There isn't one objectively proper way to think about it. It's just a question of what the most useful scheme is for what you happen to be doing with the information. Is there a particular problem you're trying to solve? Rckrone (talk) 02:31, 14 September 2009 (UTC)[reply]
I'm just trying to figure the best way to think of it. I mean if you do the same for tic-tac-toe then it would seem the positions (squares) always remain while the players vary so positions as variables seems better. -- Taxa (talk) 03:04, 14 September 2009 (UTC)[reply]
Okay, if you are not going to buy that then how about the idea that there are programs that can reduce many-valued logic equations to minimum form. If you had a computer big and fast enough to assign it the task of reducing all known winning games to minimum form then you might come up with a way to win at chess all the time. -- Taxa (talk) 03:33, 14 September 2009 (UTC)[reply]
Assuming one can win all the time. A "best" strategy, when used by both players, may always result in a draw. I don't know. But, what constitutes a minimum form? One uses different parameterizations to solve different problems. And sometimes the most concise form isn't the easiest to solve. As for chess, well, I don't know, and I'm pretty sure nobody does.--Leon (talk) 08:49, 14 September 2009 (UTC)[reply]
Most serious chess programs these days use bitboards. 67.122.211.205 (talk) 04:30, 14 September 2009 (UTC)utnot[reply]
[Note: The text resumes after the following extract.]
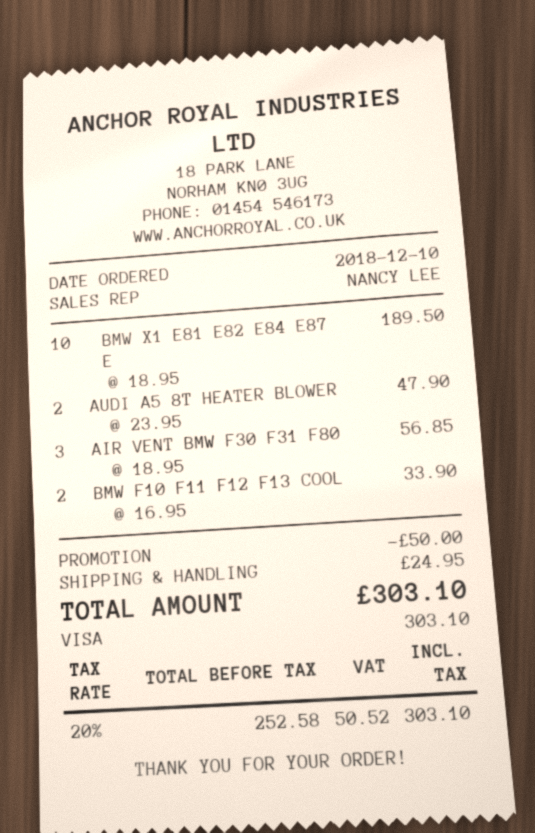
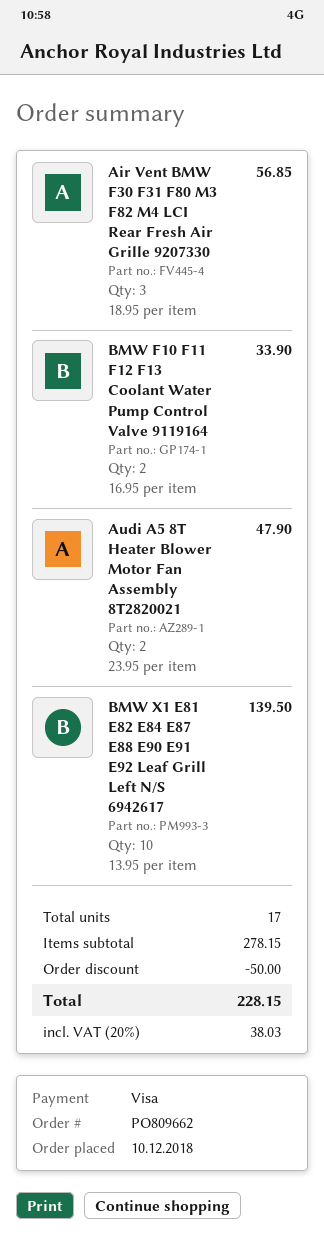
BMW X1 E81 E82 E84 E87 E: 10 x 18.95 = 189.50 -> 10 x 13.95 = 139.50
shipping: 24.95 -> none
tax: 20% = 50.52 -> 20% = 38.03
total: 303.10 -> 228.15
The reason seems to be speed and memory due to the compact nature of the data format rather than the accomodation of a superior method of play. -- Taxa (talk) 05:28, 14 September 2009 (UTC)[reply]
Neither of your methods are proper, because neither actually work. You seem to be ignoring promotions, the details of the rules of castling, draw by repetition, and the fifty move rule. Not to mention whose turn it is. Algebraist 13:56, 14 September 2009 (UTC)[reply]
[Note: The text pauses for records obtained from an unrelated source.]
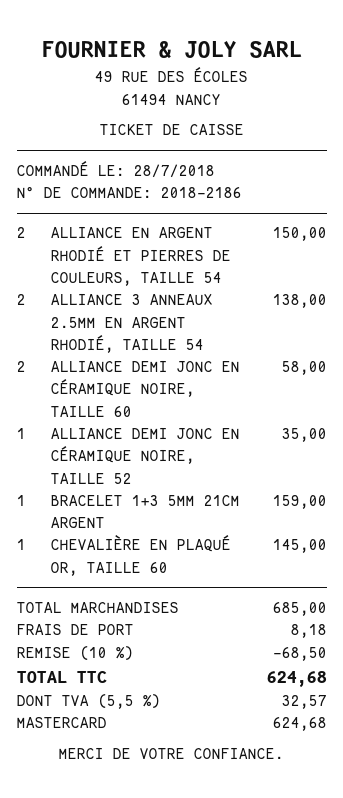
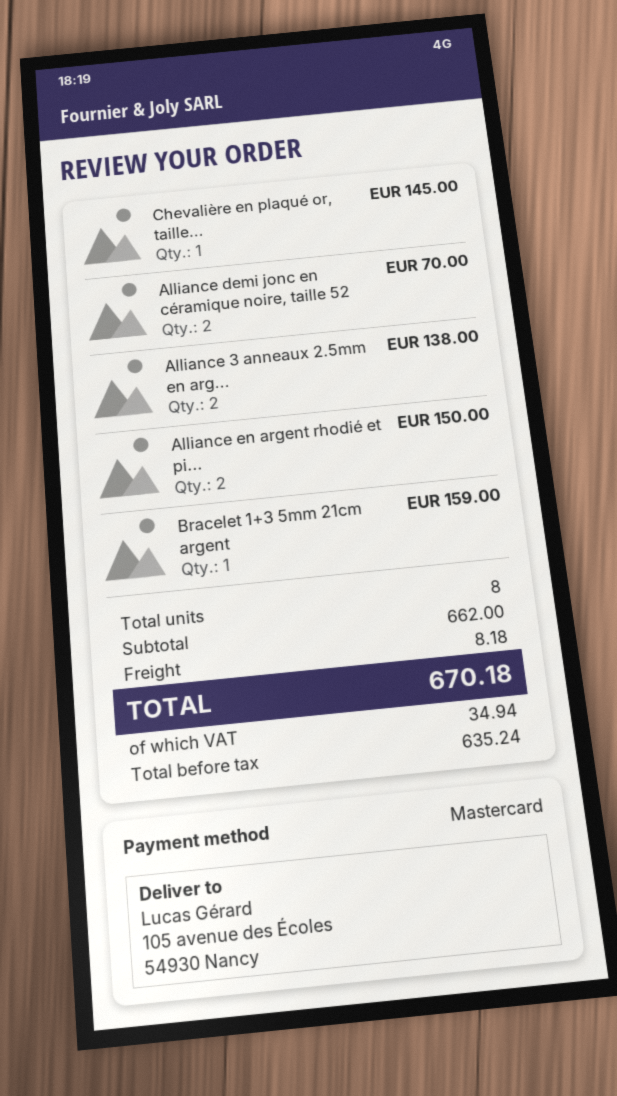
ALLIANCE DEMI JONC EN CÉRAMIQUE NOIRE, TAILLE 60: 2 for 58.00 -> none
ALLIANCE DEMI JONC EN CÉRAMIQUE NOIRE, TAILLE 52: 1 for 35.00 -> 2 for 70.00
subtotal: 685.00 -> 662.00
discount: 10% = 68.50 -> none
tax: 32.57 -> 34.94
total: 624.68 -> 670.18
To expand on Algebraist's point, you can use:
  • 65 variables with 13 possible states each (since there are only 12 distinct chesspieces)
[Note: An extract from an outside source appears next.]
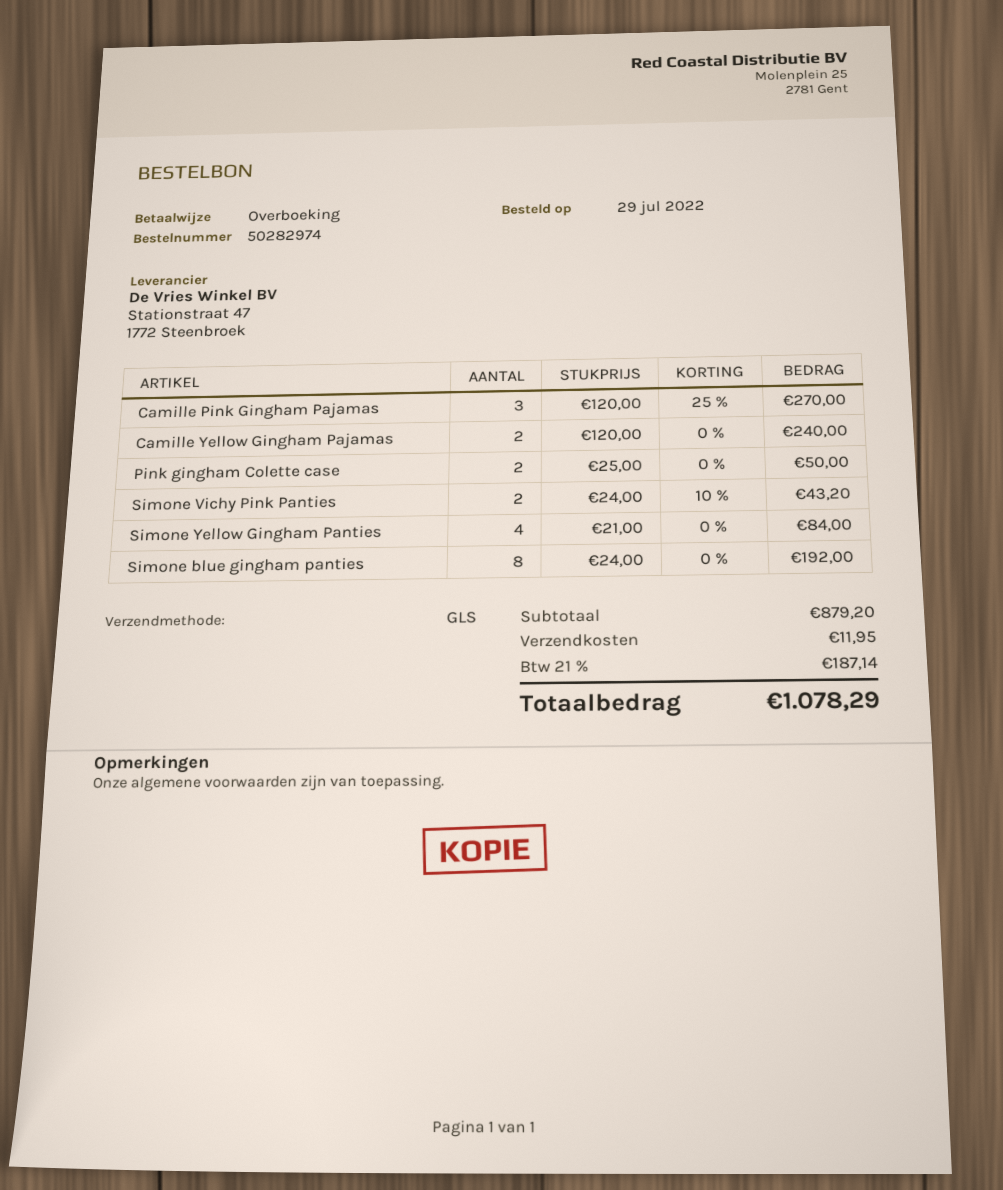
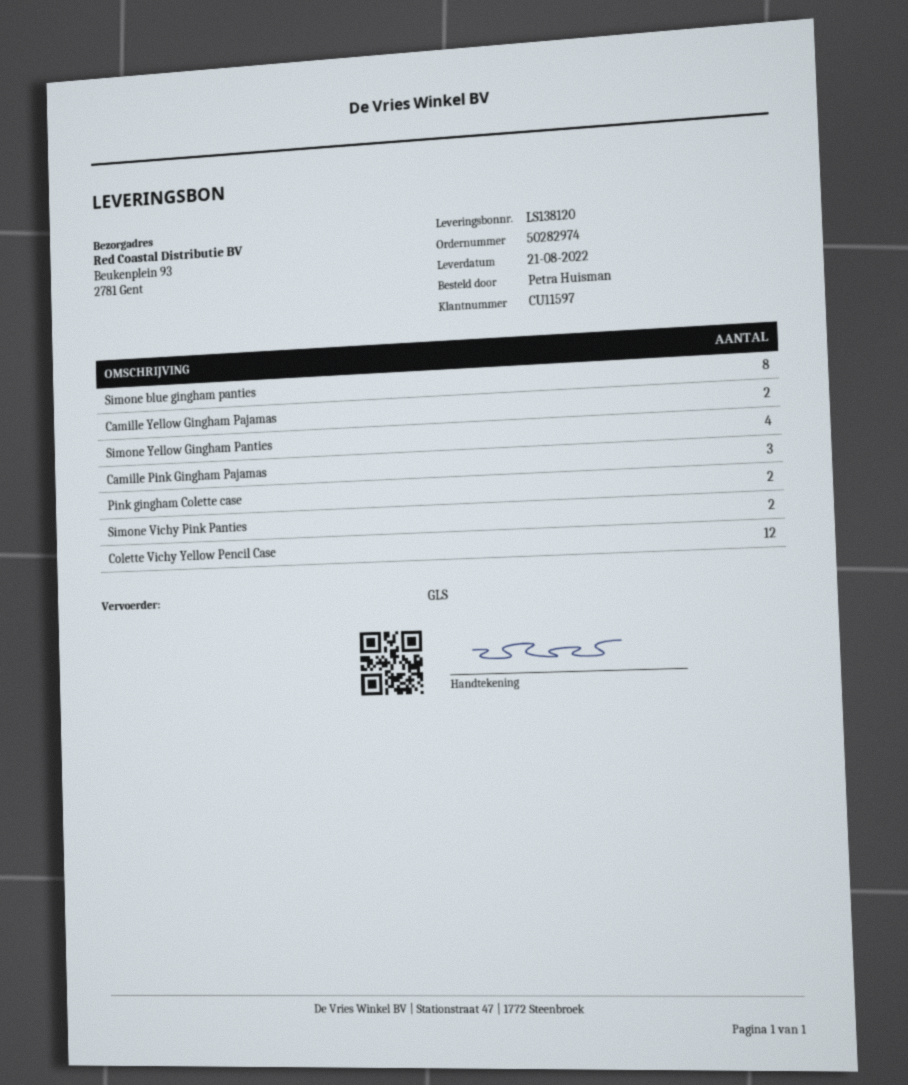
Colette Vichy Yellow Pencil Case: none -> 12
  • 48 variables, corresponding to the 32 starting pieces and upto 16 (?) promoted queens, each with upto 65 possible states.
  • Maintain a variable length list of live pieces and their position on the board.
  • Use bitboards
Of course, there are many more possibilities. All of them carry exactly the same information, so none are inately "more proper" than the other. However depending upon the specific application, hardware architecture, performance metric of interest etc one may be preferred over the other. Abecedare (talk) 15:57, 14 September 2009 (UTC)[reply]
This can be analysed from a computer science perspective: 32 variables with 65 states is ugly since one needs to check for the out-of-play state everytime the value is used. Also, this representation provides too many ways to represent a single position, since the n pawns, etc can be interchanges in factorial(n) ways. So, I prefer the 64 variables with 33 states representation, but I would change it to 7 states: (king, queen, rook, bishop, knight, pawn, empty), to minimize redundancy. Thought this representation also has redundancy (in the sense that there cannot be more than one king), this is more elegant from a programming perspective. Also, you need to store ability to en-passant, castle king-side, castle queen-side, and maybe even time controls, etc. --Masatran (talk) 07:55, 17 September 2009 (UTC)[reply]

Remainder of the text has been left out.